時暖倒是無所謂,都已經這樣了,她早已經接受了現實。
要是放在別的女人身上,毀容,恐怕早已經可以讓一個人崩潰,可她不行。
很快就取下了麵紗,時暖就這麼正視著南仲基,許風有些不忍的別過臉去,他不是不敢看她的臉,而是,不敢看她的笑。
南仲基看到時暖臉上交錯縱橫的傷疤,還很新鮮,應該是前幾天剛弄的,有些地方還有著淡淡的紅色,有的地方倒是已經開始結疤了,微微挑了挑眉,“怎麼弄的?”
“仇家?”
他可以看得出來這時暖以前也應該很漂亮,這麼漂亮的一張臉,毀了,真的是很可惜。
時暖抿了下唇,眸色深沉,“是吧,如果不是報複,怎麼可能下手這麼狠?”
“你倒是不難過?”
“這麼會?”
時暖挑眉,“隻是都已經這樣了。”
南仲基看著她,“你倒是挺勇敢。”
“……”
南仲基答應她替她整容,當天時暖就去醫院做了檢查,許風陪著她一起。
隻是……
許風捏著檢查單出來,手指有些顫抖。
時暖坐在醫院走廊上的長椅上,一張臉上有些麵無表情,雙手緊緊的握著,上下的牙齒緊緊的咬在一起,睫毛有些微微的顫抖,眸子裏帶了一點水光。
“這個孩子,你要嗎?”
“如果要的話,手術暫時恐怕不能繼續了,如果不想要,我現在就可以幫你安排流產手術。”
許風皺著眉頭,但是話說出口,卻是格外的鎮定。
隻是心髒處傳來輕輕麻麻的疼,讓人有些不穩,他的手握著長椅的扶手,淡淡疏離的笑著。
時暖看著那張身體檢驗報告。
懷孕。
才三周。
她和薄臨城每次***都有做過措施,自從之前被她偷著空子懷孕之後,他每次在這件事情上都格外的注意。
雖然沒少碰她,但是每一次,無論再激烈瘋狂,他都不會忘記做措施,就算是他忘記了,之後也會讓人給她買藥讓她吃,必須當著吃下去,為的就是不讓她有懷孕的可能。
可是現在,孩子,多麼陌生而冷冰冰的一個詞彙。
她沒有辦法忘記那個被他強製性殺死的孩子,那天的手術台上的一切,那冰涼的儀器在她的身體裏攪動的感覺,即使在在她被麻醉之後,也依然在她的意識裏出現。
她的第一個孩子是被活生生的鉗子給夾碎了的。
冰涼的眼淚順著臉頰落下來,一滴一滴的砸在地麵上,時暖笑了笑。
“許風,你說,老天爺為什麼要對他這麼好?”
“我們都這樣了,還要我給他生孩子。
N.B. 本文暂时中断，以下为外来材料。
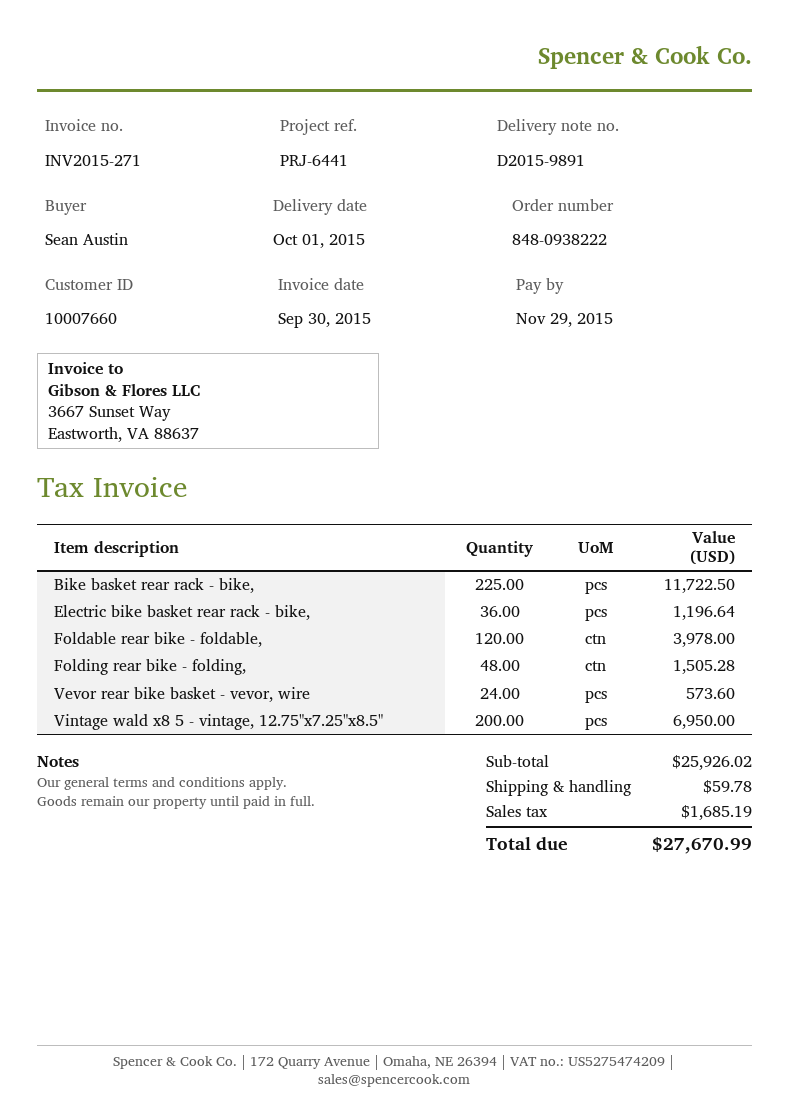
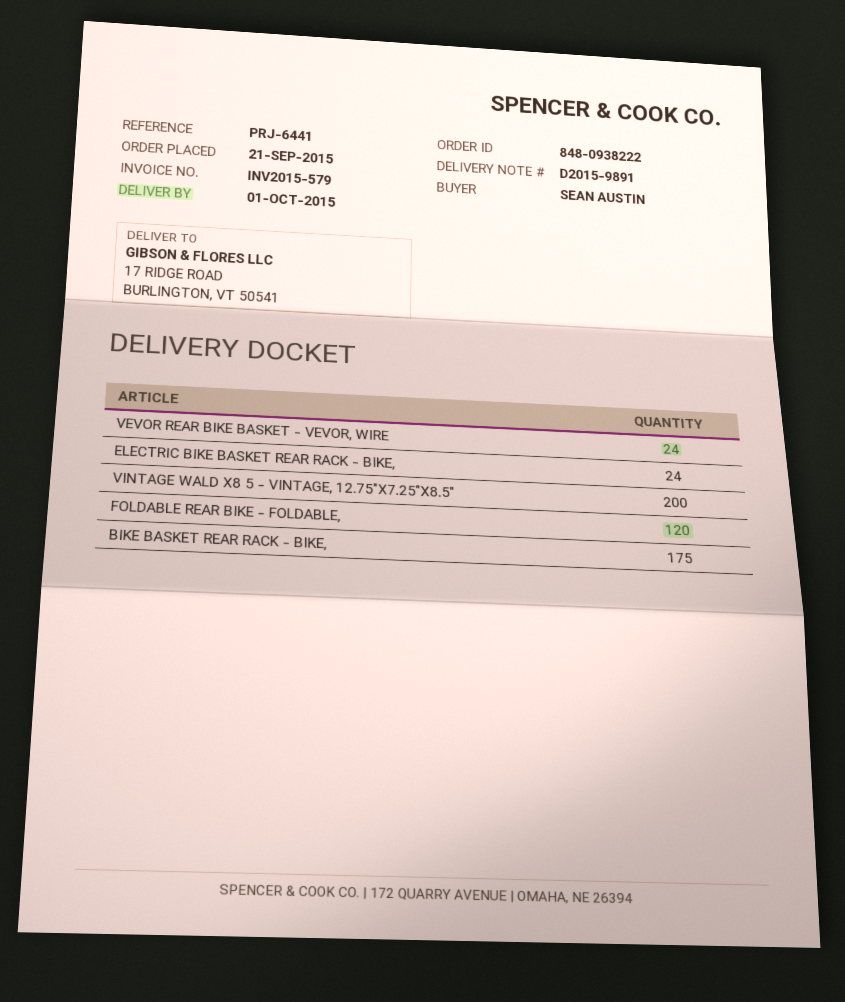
invoice number: INV2015-271 -> INV2015-579
Bike basket rear rack - bike,: 225 -> 175
Electric bike basket rear rack - bike,: 36 -> 24
Folding rear bike - folding,: 48 -> none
”
她這麼說,許風一下子就明白了。
男人眨了眨有些酸澀的眼睛,看著她,“隻要是你想生下來,那好,我陪著你把她生下來。至於你的臉,可能暫時就不能手術了。”
為了這個孩子,她寧願頂著這麼一張毀容的臉,生活兩千多個日子麼?
值得嗎?
時暖閉了閉眼睛,握緊了雙手。
“許風……”
她不想這樣拖累他。
隻是她話還沒說出口,許風就已經伸手捧住了她的臉,對她說,“我樂意,孩子生下來我就是她幹爹。時暖,你需要我,所以,別推開我。”
他許風就這麼點出息,就想看著她好,別無所求。
……
四年後。
拍照回到家裏已經是晚上了。
時暖洗了澡,穿著衣服躺在沙發裏看電視,過了一會兒電話就響了。
許風定時就會給她打電話過來,一周至少兩三次。
“還沒睡?”
許風的聲音和四年前一樣,依舊溫暖如風。
和他的名字一樣。
時暖換了個台,緋色的薄唇微微抿起,“嗯啊,還沒睡,你和小叮當現在在幹嘛?”